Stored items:
_____

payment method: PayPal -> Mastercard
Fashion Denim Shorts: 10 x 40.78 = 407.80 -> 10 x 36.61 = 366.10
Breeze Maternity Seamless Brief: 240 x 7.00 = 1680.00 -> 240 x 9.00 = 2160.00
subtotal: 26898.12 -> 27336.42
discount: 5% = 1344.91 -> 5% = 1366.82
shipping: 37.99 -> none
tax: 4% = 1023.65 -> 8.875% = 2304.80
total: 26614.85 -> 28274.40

_____

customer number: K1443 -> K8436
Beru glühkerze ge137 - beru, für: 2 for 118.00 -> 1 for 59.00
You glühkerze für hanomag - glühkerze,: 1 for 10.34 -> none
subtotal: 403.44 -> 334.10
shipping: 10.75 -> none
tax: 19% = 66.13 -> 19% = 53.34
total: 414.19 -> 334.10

_____

* **EXERCISE AIM**: Your task for the entries above: copy exactly the span starting with the line with "Beru glühkerze ge137" and going on through the line with "total: 414.19 -> 334.10", both lines included, and nothing else.

* **ANSWER TO THIS EXERCISE**:
Beru glühkerze ge137 - beru, für: 2 for 118.00 -> 1 for 59.00
You glühkerze für hanomag - glühkerze,: 1 for 10.34 -> none
subtotal: 403.44 -> 334.10
shipping: 10.75 -> none
tax: 19% = 66.13 -> 19% = 53.34
total: 414.19 -> 334.10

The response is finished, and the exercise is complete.